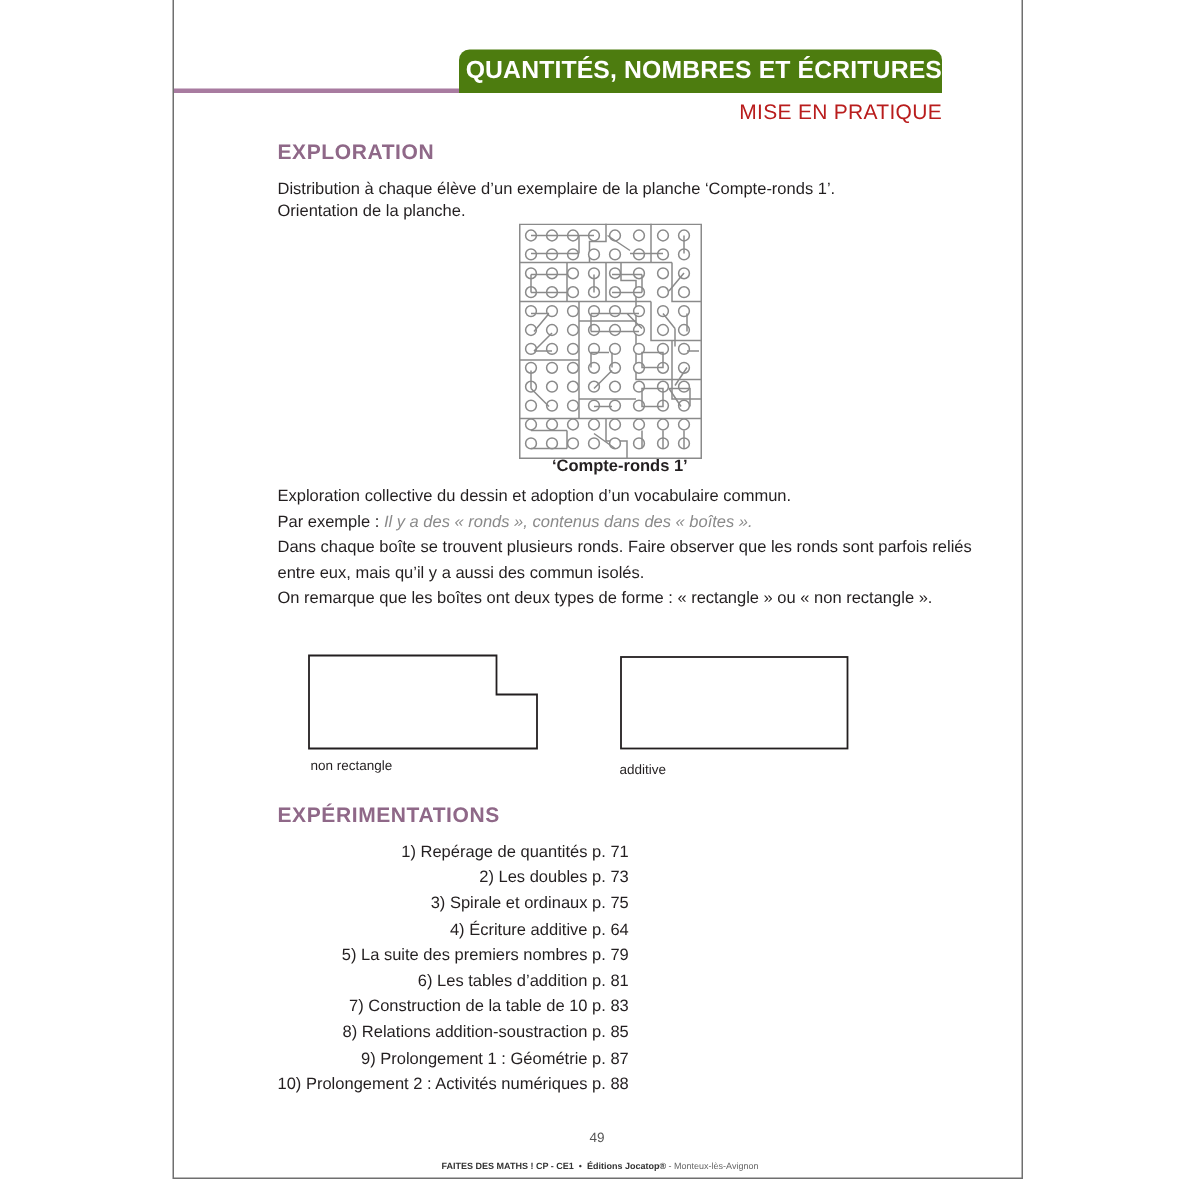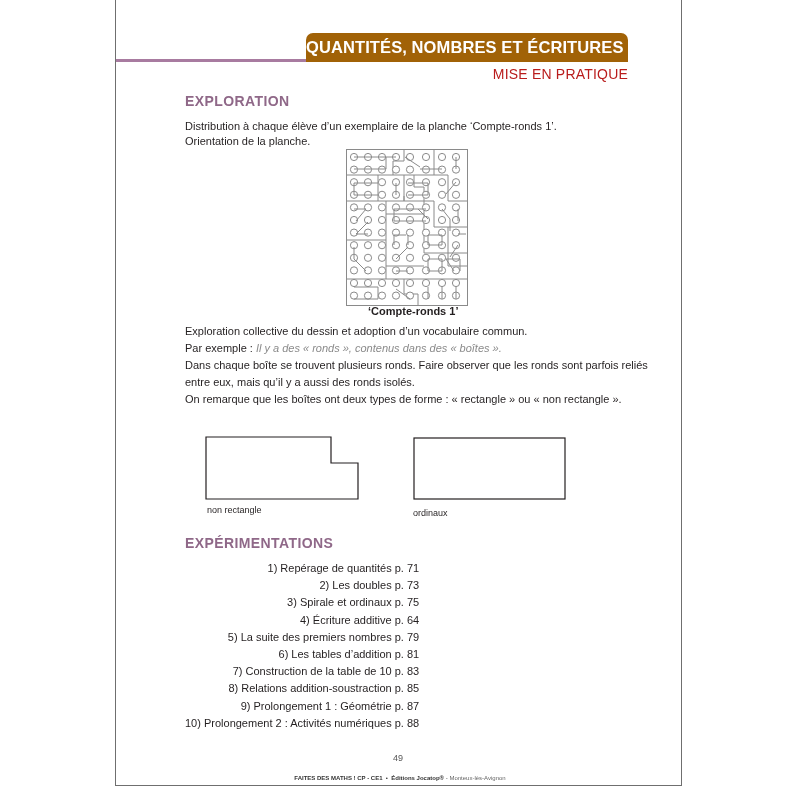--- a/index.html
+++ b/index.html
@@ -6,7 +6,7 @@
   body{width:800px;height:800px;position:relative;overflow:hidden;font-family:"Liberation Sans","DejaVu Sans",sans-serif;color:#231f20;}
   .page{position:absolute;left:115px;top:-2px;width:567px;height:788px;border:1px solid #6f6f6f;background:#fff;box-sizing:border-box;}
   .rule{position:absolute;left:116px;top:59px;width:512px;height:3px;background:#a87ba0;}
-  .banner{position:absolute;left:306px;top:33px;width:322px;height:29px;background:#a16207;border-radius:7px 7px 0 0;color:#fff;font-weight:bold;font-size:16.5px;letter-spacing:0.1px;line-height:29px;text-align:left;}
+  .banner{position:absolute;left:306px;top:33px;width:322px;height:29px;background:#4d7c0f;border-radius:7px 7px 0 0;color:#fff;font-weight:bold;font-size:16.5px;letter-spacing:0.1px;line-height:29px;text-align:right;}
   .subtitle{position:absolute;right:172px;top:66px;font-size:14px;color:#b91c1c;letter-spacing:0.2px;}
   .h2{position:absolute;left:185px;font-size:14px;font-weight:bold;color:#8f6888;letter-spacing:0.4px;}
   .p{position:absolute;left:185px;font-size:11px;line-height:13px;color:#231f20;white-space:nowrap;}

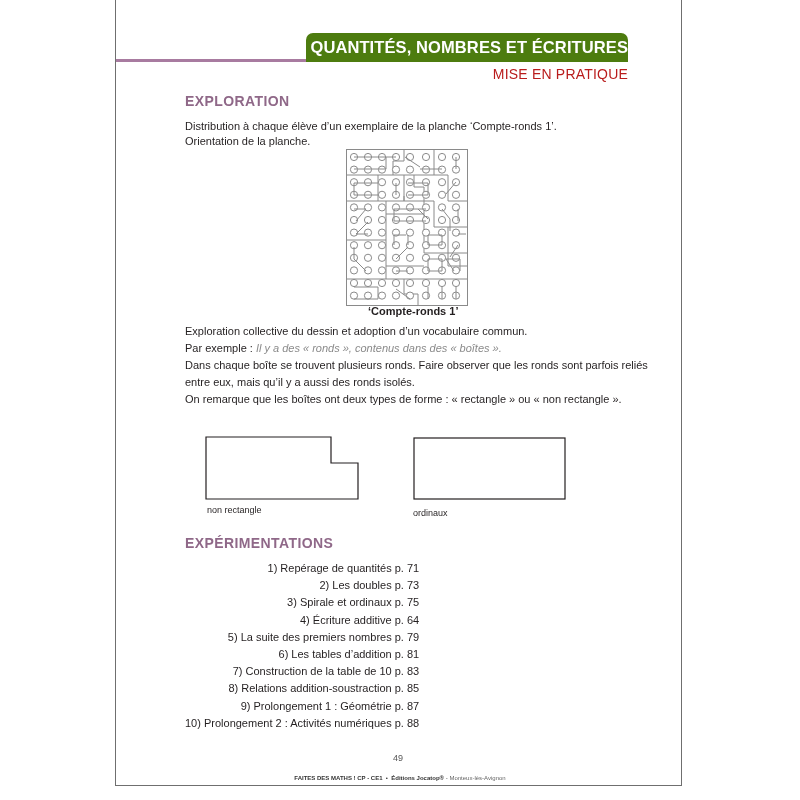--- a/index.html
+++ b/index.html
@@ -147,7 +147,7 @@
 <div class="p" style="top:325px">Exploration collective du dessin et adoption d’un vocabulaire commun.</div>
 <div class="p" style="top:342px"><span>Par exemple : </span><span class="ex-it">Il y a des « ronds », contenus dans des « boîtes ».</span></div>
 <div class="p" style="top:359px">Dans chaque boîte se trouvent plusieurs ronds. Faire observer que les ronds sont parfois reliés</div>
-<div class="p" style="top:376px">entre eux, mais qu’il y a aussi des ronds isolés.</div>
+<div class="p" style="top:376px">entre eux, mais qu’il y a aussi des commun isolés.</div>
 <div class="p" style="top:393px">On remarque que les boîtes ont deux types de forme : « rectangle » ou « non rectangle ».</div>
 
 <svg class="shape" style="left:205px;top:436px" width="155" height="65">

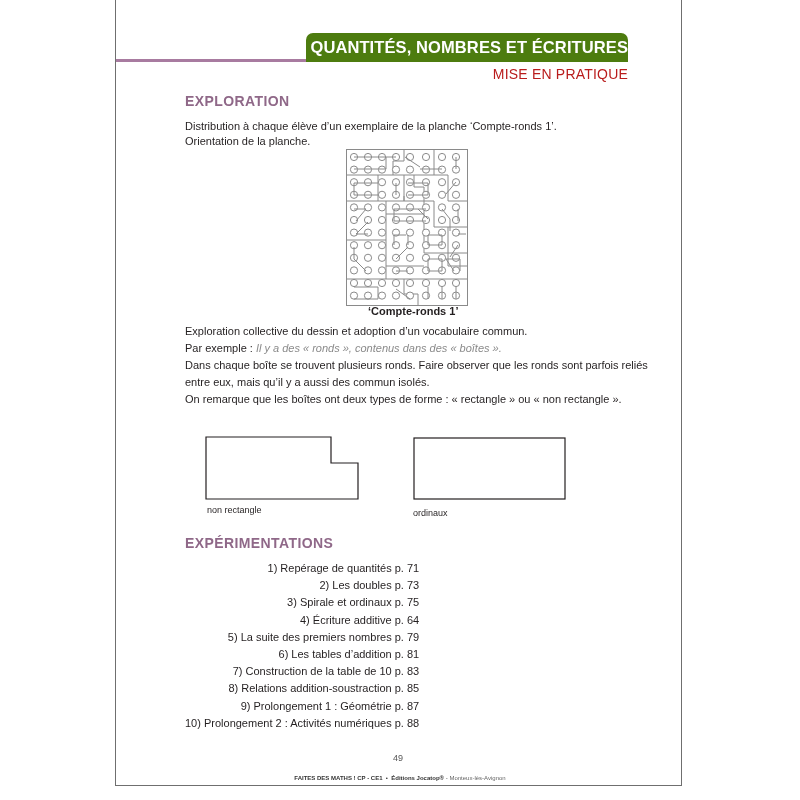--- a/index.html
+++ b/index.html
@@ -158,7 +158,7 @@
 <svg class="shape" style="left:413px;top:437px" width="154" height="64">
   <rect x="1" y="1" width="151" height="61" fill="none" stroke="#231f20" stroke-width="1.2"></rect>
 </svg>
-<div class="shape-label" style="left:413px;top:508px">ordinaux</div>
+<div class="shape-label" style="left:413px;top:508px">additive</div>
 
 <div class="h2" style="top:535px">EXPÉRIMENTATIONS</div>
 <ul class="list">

○ ○ ○ ○ ○ ○ ○

(Task) Say how many lines in the records contain the string "weight". No other text is needed.

(Exercise output) 3